Hay juegos que comienzan cuando todo ha terminado. Bastion pertenece a esa categoría. Su premisa es sencilla: un mundo roto, un narrador que lo reconstruye con palabras, y un chico que despierta entre los escombros. Cada fragmento que emerge del abismo parece cargado de un recuerdo antiguo, como si el mundo recordara a sí mismo mientras se recompone. Bastion reconstruye la emoción de haber habitado un territorio; y convierte en estética el concepto del palacio de la memoria.
Bastion no comienza con la catástrofe, sino con su resaca. El mundo ya se vino abajo; lo que queda son ruinas suspendidas en el aire y una voz —ronca, cálida, como la historia de un cowboy contada frente a una fogata—, que acompaña al jugador como un narrador cansado de su propio relato. No cuenta los hechos: los interpreta, los sueña, los reescribe. El cowboy viejo se adapta a las dinámicas del jugador, corrige su historia mientras el jugador descubre el mapa. Habla como quien intenta darle sentido al desastre después de haberlo sobrevivido. Es una voz que juega a ser dios, pero un dios que ya no crea: solo recuerda. En Cien años de soledad, García Márquez hace algo parecido. Cuando el coronel Aureliano Buendía recuerda el hielo, no evoca un objeto, sino el instante en que el recuerdo se transforma en mito.

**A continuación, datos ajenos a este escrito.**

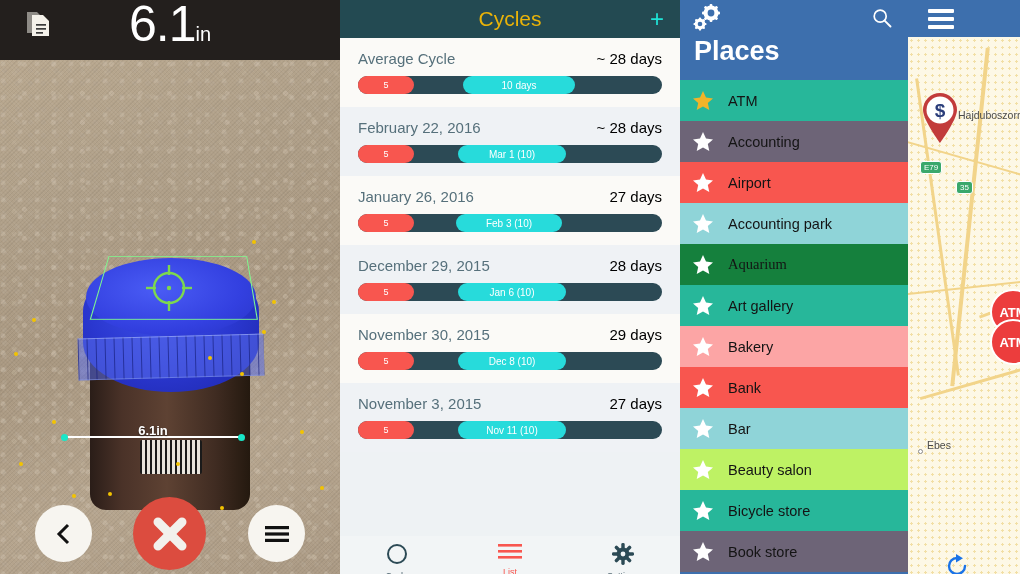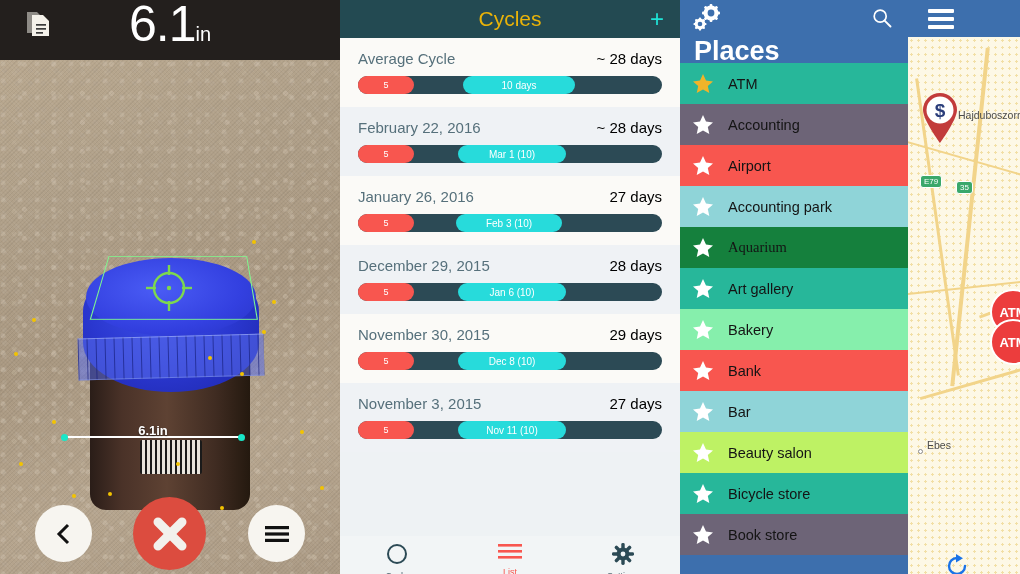"Places" .pl-header { height: 63px -> 80px }
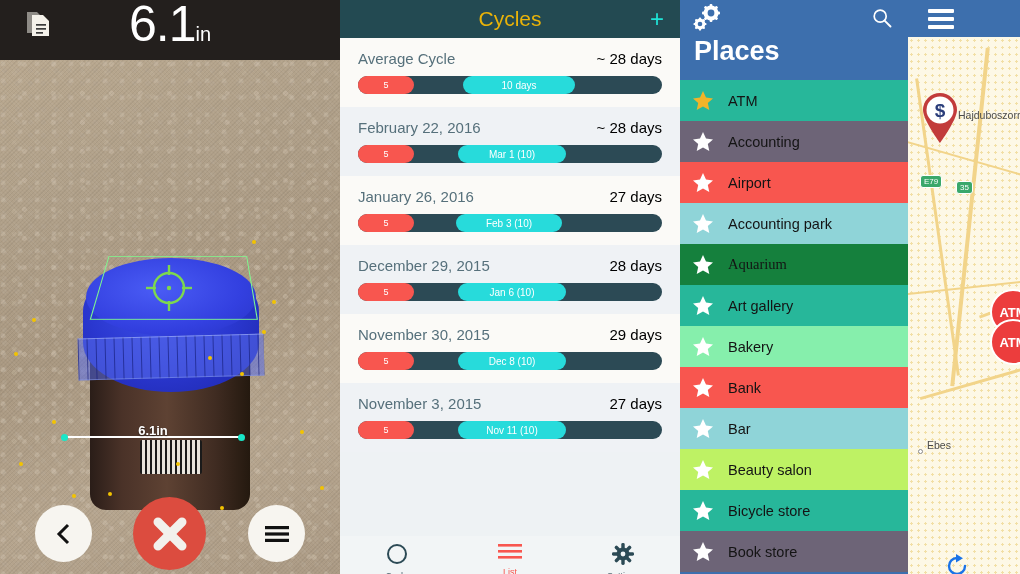"E79" div.shield { top: 138px -> 124px }
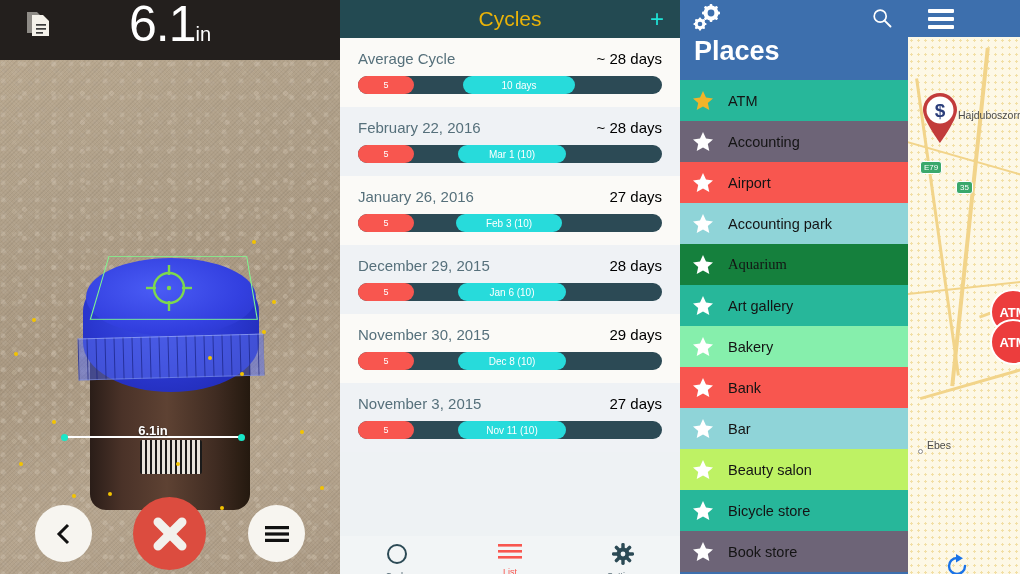"Bakery" div.pl-row { background: #86efac -> #fca5a5 }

En ambos casos, la voz es lo que queda cuando todo lo demás se ha derrumbado. El narrador de Bastion y la voz de Cien años de soledad comparten una misión idéntica: reconstruir un mundo a partir de los escombros de la memoria. Macondo y Caelondia son ciudades fantasma, sostenidas por la palabra. Cada ladrillo que el jugador coloca, cada frase que el narrador pronuncia, es un intento de devolver coherencia al caos. Pero la reconstrucción no es inocente: la nostalgia es su cemento, y la nostalgia siempre deforma.
En Bastion, cada fragmento reconstruido tiene algo de mentira. No se trata de recuperar el mundo como fue, sino como se recuerda. El narrador lo sabe, y por eso duda, corrige, cambia su tono: “Quizás no fue así”, dice a veces, como si se contradijera. En Cien años de soledad, los Buendía viven esa misma ambigüedad: no recuerdan si algo ocurrió o fue soñado, si los pergaminos predicen o reescriben. Macondo y Caelondia son ciudades atrapadas en el espejismo del recuerdo, en la imposibilidad de distinguir entre historia y mito.
La nostalgia, en ese sentido, no es una emoción sino una herramienta estética. Tanto García Márquez como Bastion usan la memoria como material de construcción. No reconstruyen el pasado: lo reinventan. En Macondo, los muertos conversan y los milagros se integran a la vida diaria; en Caelondia, las ruinas flotan en el aire esperando que el jugador las camine para existir. Ambos mundos son palimpsestos: cada paso, cada frase, borra y reescribe lo anterior.

Ambos mundos me provocan el mismo sentimiento: una tristeza luminosa. No fue hasta años después que hice la relación entre la ciudad de Bastion y Macondo. Uno sabe que, al final, todo volverá a caer. Macondo será borrado por el viento y sus pergaminos; Caelondia, por haber dejado su reconstrucción en la memoria así como uno olvida los lugares donde ha vacacionado. Lo que sobrevive no es la estructura, ni los muros, ni los mapas: es la voz que recuerda; el narrador que cuenta la historia anidada de los héroes, los peregrinos. Esa voz que insiste, que narra, negada a aceptar el silencio y la oscuridad como destino.
El narrador no salva el mundo; lo repite para no perderlo. La memoria no es la salvación, quizás es una canción final, una manera de honrar los errores de la memoria. Esa repetición —algunos dirán que es un gesto inútil y hermoso—, es la respiración del mundo: su manera de no desaparecer. Tanto el cronista de Bastion como el narrador de Cien años de soledad entienden que recordar no es restaurar, sino reinventar. Que la memoria no conserva: recrea. Que cada evocación cambia lo evocado.
De unos años para acá, pienso que la humanidad continuamente está recorriendo umbrales. Vivimos en espacios liminales esperando ser reconstruidos por el recuerdo y la emoción. En los umbrales, la palabra y la imagen se funden para construir otra clase de eternidad, una que no depende del tiempo, sino de la persistencia del relato. Entre los ecos de Macondo y los restos suspendidos de Caelondia comprendemos que el arte —ya sea literatura o videojuego— no reconstruye lo perdido: lo inventa de nuevo para poder seguir amándolo.
Quizás recordar sea solo otra forma de seguir construyendo, incluso entre las ruinas.